- Theatrical release poster
- French: Le Fil
- Directed by: Daniel Auteuil
- Screenplay by: Daniel Auteuil; Steven Mitz;
- Based on: Le Livre de Maître Mô by Jean-Yves Moyart
- Produced by: Nelly Auteuil; Hugo Gélin;
- Starring: Daniel Auteuil; Grégory Gadebois; Sidse Babett Knudsen; Alice Belaïdi;
- Cinematography: Jean-François Hensgens
- Edited by: Valérie Deseine
- Music by: Gaspar Claus
- Production companies: Zazi Films; Zack Films; France 2 Cinéma; Zinc;
- Distributed by: Zinc
- Release dates: 21 May 2024 (Cannes); 11 September 2024 (France);
- Running time: 115 minutes
- Country: France
- Language: French
- Budget: €6.4 million

= An Ordinary Case =

An Ordinary Case (Le Fil) is a 2024 French legal drama film co-written, directed and starring Daniel Auteuil. The screenplay was written by Auteuil with Steven Mitz and is an adaptation of Le Livre de Maître Mô, a book of the legal experiences of the French criminal lawyer and blogger Jean-Yves Moyart. Auteuil stars as a lawyer hired to defend a client accused of his wife's murder.
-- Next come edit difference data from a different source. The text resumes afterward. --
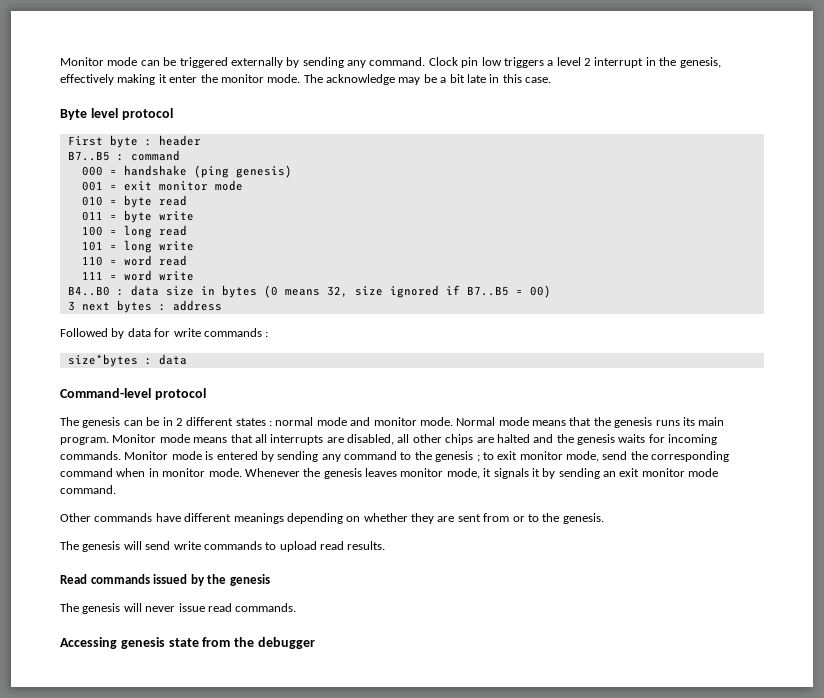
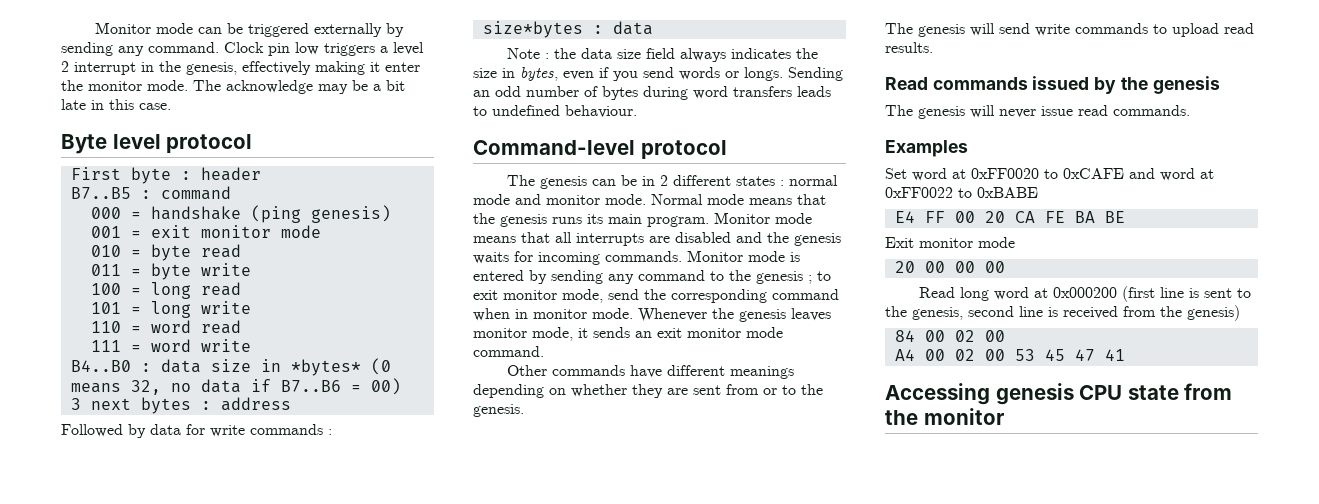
[221,285,257,298] bytes -> [290,359,361,376] *bytes*
[354,285,509,298] size ignored if B7..B5 -> [170,379,341,393] no data if B7..B6
(187, 359) none -> [507,48,819,62] [473,67,843,81] [473,86,831,100] [473,105,637,118] // Note : the data size field always indicates the size in bytes, even if you send words or longs. Sending an odd number of bytes during word transfers leads to undefined behaviour.
[347,434,530,445] disabled, all other chips are halted -> [675,232,731,243] disabled
[493,468,600,479] signals it by sending -> [593,327,630,338] sends
(297, 607) none -> [885,140,968,157] [885,168,1214,181] [885,187,1038,198] [894,211,1125,223] [885,237,1015,248] [894,261,1005,273] [919,286,1252,302] [885,305,1240,321] [894,330,1005,342] [894,349,1125,361] // Examples // Set word at 0xFF0020 to 0xCAFE and word at 0xFF0022 to 0xBABE // E4 FF 00 20 CA FE BA BE // Exit monitor mode // 20 00 00 00 // Read long word at 0x000200 (first line is sent to the genesis, second line is received from the genesis) // 84 00 02 00 // A4 00 02 00 53 45 47 41
(165, 643) none -> [1079,385,1123,400] CPU
[257,637,315,649] debugger -> [923,408,1004,425] monitor

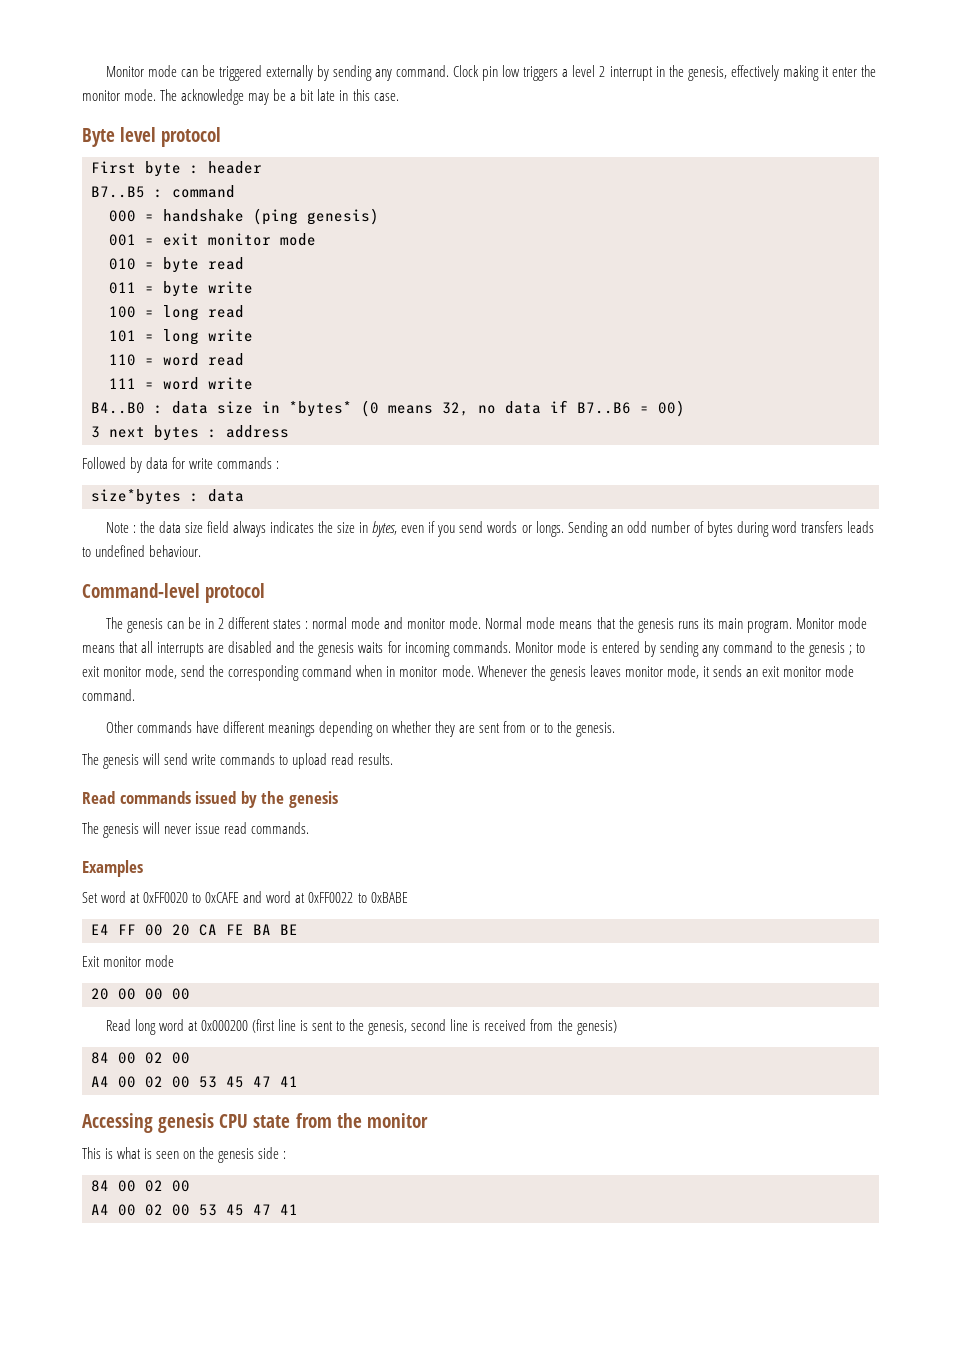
(1004, 416) none -> [82,1147,287,1163] [91,1180,190,1192] [91,1204,298,1216] // This is what is seen on the genesis side : // 84 00 02 00 // A4 00 02 00 53 45 47 41

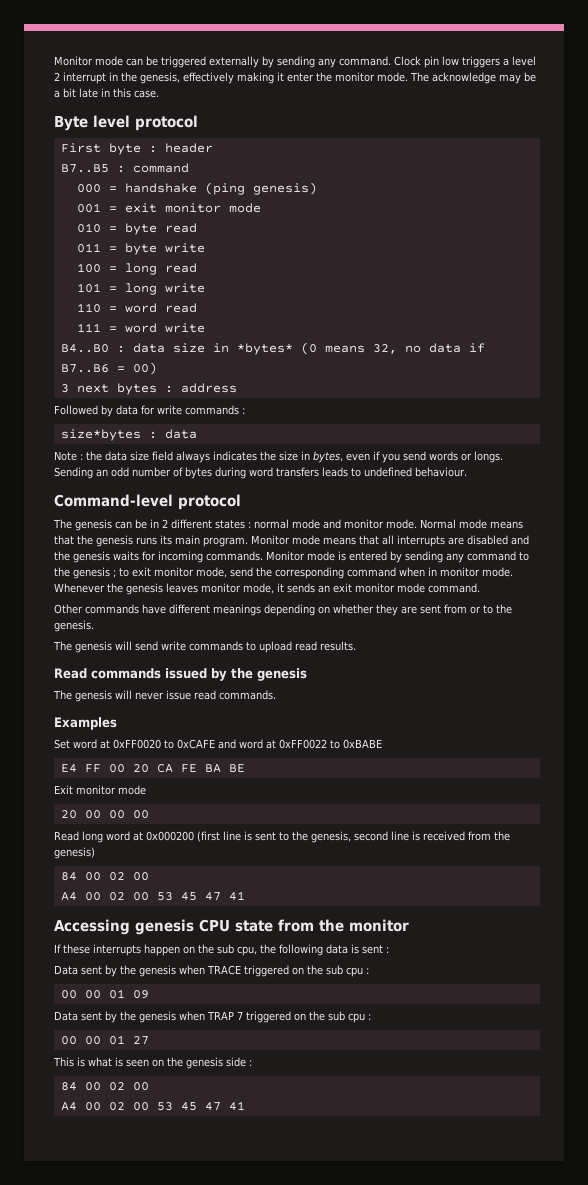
(428, 1120) none -> [54,944,389,956] [54,965,369,977] [60,989,149,999] [54,1011,371,1023] [60,1035,149,1045] // If these interrupts happen on the sub cpu, the following data is sent : // Data sent by the genesis when TRACE triggered on the sub cpu : // 00 00 01 09 // Data sent by the genesis when TRAP 7 triggered on the sub cpu : // 00 00 01 27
The film had its world premiere in the Special Screenings section at the 77th Cannes Film Festival on 21 May 2024. It was theatrically released on 11 September 2024 by Zinc.

==Plot==
Jean Monier, a troubled lawyer, agrees to represent a client named Nicolas Milik. The latter has been accused of murdering his wife. While trying to prove his client's innocence, Monier finds himself more and more involved in the case.

==Cast==
- Daniel Auteuil as Maître Jean Monier
- Grégory Gadebois as Nicolas Milik
- Sidse Babett Knudsen as Maître Annie Debret
- Alice Belaïdi as Avocate Générale Adèle Houri
- Suliane Brahim as Maître Judith Goma
- Gaëtan Roussel as Roger Marton
- Isabelle Candelier as President Violette Mangin
- Florence Janas as Laure Marton
- Aurore Auteuil as Audrey Girard
- Charlie Nelson as Antiquer

==Reception==
===Box office===
In France, the film sold a total of 688,297 admissions.